## PROBLEM DESCRIPTION
Tell me how many lines of the entries below include the string "每股淨值", and give only the number.

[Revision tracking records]

[Start of Attachment]

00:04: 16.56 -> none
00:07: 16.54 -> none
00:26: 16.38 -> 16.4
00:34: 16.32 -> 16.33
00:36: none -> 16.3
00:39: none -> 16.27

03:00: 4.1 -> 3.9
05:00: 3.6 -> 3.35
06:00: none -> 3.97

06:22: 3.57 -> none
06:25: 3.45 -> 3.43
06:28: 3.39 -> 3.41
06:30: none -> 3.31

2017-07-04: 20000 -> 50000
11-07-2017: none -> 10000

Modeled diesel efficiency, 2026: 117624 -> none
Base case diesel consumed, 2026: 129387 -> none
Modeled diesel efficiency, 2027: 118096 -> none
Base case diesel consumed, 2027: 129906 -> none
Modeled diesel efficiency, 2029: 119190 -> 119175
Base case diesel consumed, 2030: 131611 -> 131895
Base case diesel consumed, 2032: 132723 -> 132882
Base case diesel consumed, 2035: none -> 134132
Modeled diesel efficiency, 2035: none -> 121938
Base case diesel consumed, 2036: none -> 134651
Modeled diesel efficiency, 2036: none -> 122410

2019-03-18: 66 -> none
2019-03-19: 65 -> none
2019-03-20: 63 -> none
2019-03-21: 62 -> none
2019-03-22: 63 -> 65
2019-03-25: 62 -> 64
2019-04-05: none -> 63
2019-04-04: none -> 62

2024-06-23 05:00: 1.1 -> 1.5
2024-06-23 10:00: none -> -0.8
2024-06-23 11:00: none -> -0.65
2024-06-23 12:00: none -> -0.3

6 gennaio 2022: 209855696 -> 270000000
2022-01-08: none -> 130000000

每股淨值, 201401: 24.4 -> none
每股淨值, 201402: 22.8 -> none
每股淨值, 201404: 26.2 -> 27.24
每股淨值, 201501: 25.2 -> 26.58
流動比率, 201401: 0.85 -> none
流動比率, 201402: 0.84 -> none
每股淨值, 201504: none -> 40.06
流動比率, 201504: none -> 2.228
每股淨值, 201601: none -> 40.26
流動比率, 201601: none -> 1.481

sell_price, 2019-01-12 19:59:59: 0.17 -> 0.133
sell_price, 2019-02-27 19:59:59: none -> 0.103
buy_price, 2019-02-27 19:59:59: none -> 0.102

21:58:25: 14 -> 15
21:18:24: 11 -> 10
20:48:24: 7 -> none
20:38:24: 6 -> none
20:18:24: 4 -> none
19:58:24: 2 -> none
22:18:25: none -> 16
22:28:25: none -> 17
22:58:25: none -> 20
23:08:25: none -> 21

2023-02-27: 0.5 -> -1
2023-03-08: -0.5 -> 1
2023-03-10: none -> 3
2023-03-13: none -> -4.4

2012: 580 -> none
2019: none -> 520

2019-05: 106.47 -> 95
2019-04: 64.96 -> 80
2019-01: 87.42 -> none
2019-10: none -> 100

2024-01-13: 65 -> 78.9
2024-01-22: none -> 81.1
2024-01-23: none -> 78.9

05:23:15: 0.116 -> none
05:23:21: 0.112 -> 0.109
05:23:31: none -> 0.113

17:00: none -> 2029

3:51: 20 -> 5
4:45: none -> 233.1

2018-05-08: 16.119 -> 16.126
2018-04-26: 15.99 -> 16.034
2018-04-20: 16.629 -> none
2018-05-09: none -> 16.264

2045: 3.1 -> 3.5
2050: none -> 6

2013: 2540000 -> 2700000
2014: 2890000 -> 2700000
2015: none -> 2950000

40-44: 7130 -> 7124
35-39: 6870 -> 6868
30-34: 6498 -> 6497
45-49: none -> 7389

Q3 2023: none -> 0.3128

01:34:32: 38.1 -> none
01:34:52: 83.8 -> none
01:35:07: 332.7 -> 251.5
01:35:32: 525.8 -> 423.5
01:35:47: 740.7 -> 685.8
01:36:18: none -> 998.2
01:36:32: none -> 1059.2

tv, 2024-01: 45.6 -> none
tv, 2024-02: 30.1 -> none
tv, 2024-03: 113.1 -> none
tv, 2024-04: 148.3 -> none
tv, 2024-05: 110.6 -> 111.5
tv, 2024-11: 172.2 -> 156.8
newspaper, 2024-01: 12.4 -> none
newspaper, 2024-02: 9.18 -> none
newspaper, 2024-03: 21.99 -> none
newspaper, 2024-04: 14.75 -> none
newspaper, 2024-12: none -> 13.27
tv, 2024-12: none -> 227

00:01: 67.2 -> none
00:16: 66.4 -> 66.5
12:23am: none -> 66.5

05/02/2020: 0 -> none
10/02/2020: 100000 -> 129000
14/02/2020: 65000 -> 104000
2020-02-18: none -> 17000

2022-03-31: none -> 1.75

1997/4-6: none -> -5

[End of Attachment]

## RESPONSE AREA
6